India’s healthcare system stands at a critical juncture. Like many low- and middle-income nations, a diverse and expanding private sector dominates India's healthcare landscape. In the last decade, this sector has undergone rapid corporatisation. Large private hospital chains have emerged and taken over medium-sized and charitable hospitals.
While private healthcare has undeniably expanded access to advanced medical facilities for millions, the unchecked commercialization of the sector has given rise to serious concerns. Reports of exorbitant charges, opaque and commercially driven unscientific treatment practices, and denying basic patient rights have become alarmingly frequent. The darker side of the system which is driven by profit over care is evident more than ever now.
In June 2024, a family in Mumbai faced a distressing situation when a private hospital refused to release their relative’s body unless they paid an additional ₹40 lakhs, despite already having paid nearly ₹6 lakhs in medical bills.
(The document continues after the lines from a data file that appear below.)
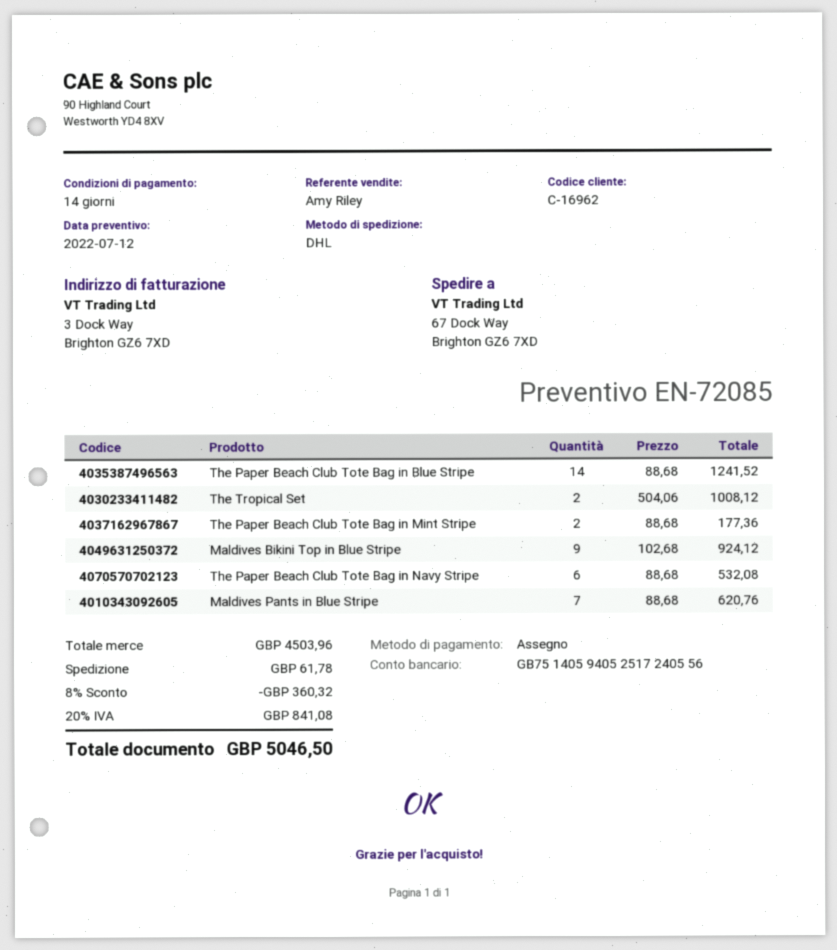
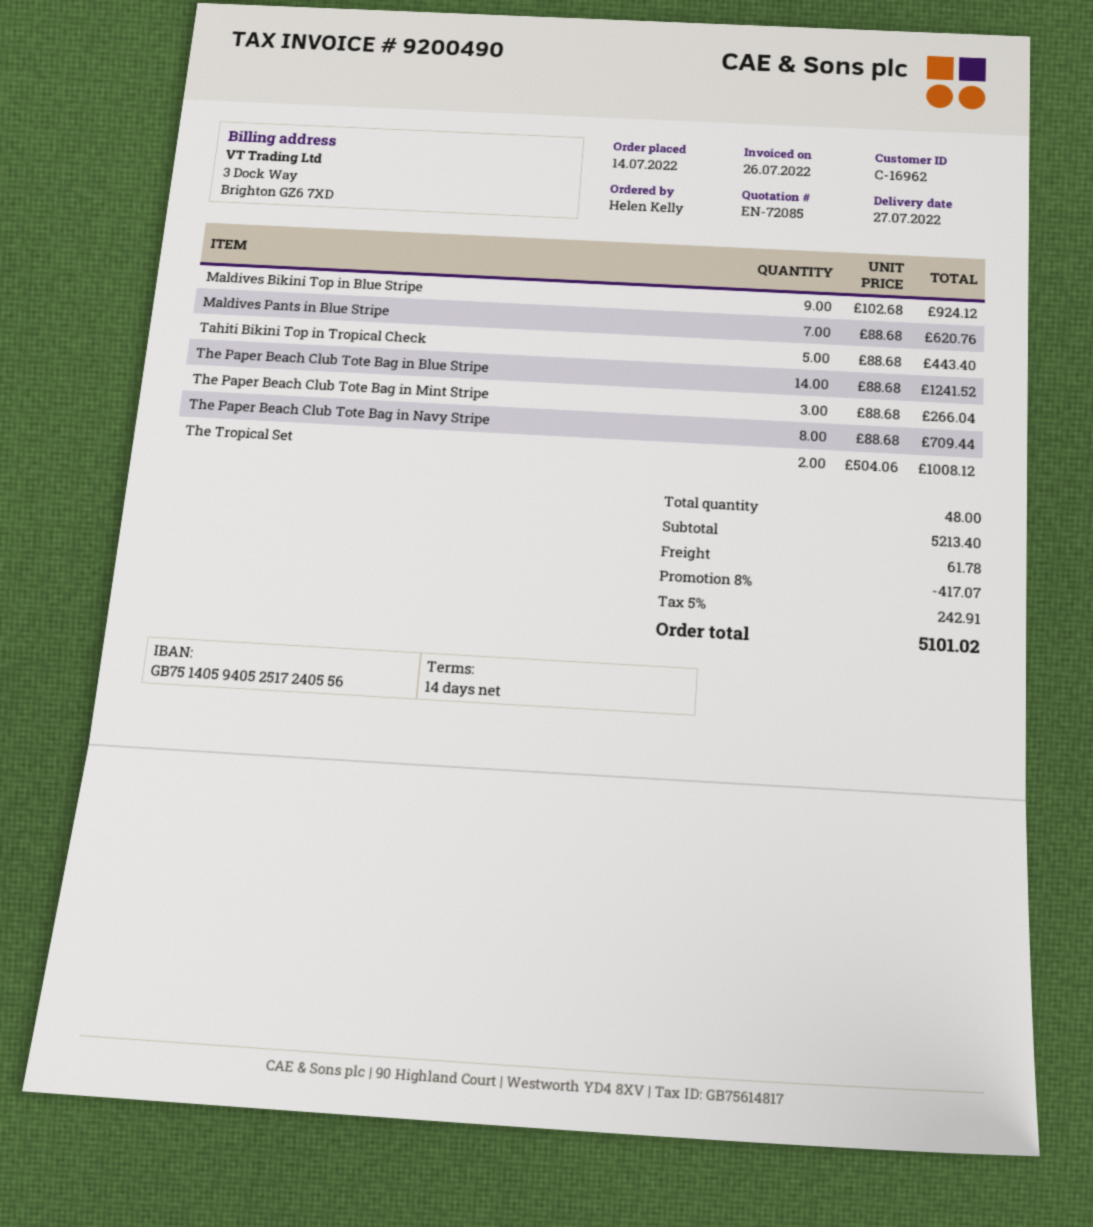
The Paper Beach Club Tote Bag in Mint Stripe: 2 x 88.68 = 177.36 -> 3 x 88.68 = 266.04
The Paper Beach Club Tote Bag in Navy Stripe: 6 x 88.68 = 532.08 -> 8 x 88.68 = 709.44
Tahiti Bikini Top in Tropical Check: none -> 5 x 88.68 = 443.40
subtotal: 4503.96 -> 5213.40
discount: 8% = 360.32 -> 8% = 417.07
tax: 20% = 841.08 -> 5% = 242.91
total: 5046.50 -> 5101.02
Desperate for help, they contacted the SATHI (Support for Advocacy and Training to Health Initiative) helpline and were guided on their legal rights, including regulations requiring hospitals to display rates transparently and provide itemized bills.
Armed with this information, the family successfully negotiated with the hospital and secured the release of their loved one’s body without paying the exorbitant amount.
This case exposed two critical issues: first, the likelihood of grossly inflated medical billing, and second, the inhumane, unlawful practice of holding a deceased person’s body hostage that legal awareness could protect from.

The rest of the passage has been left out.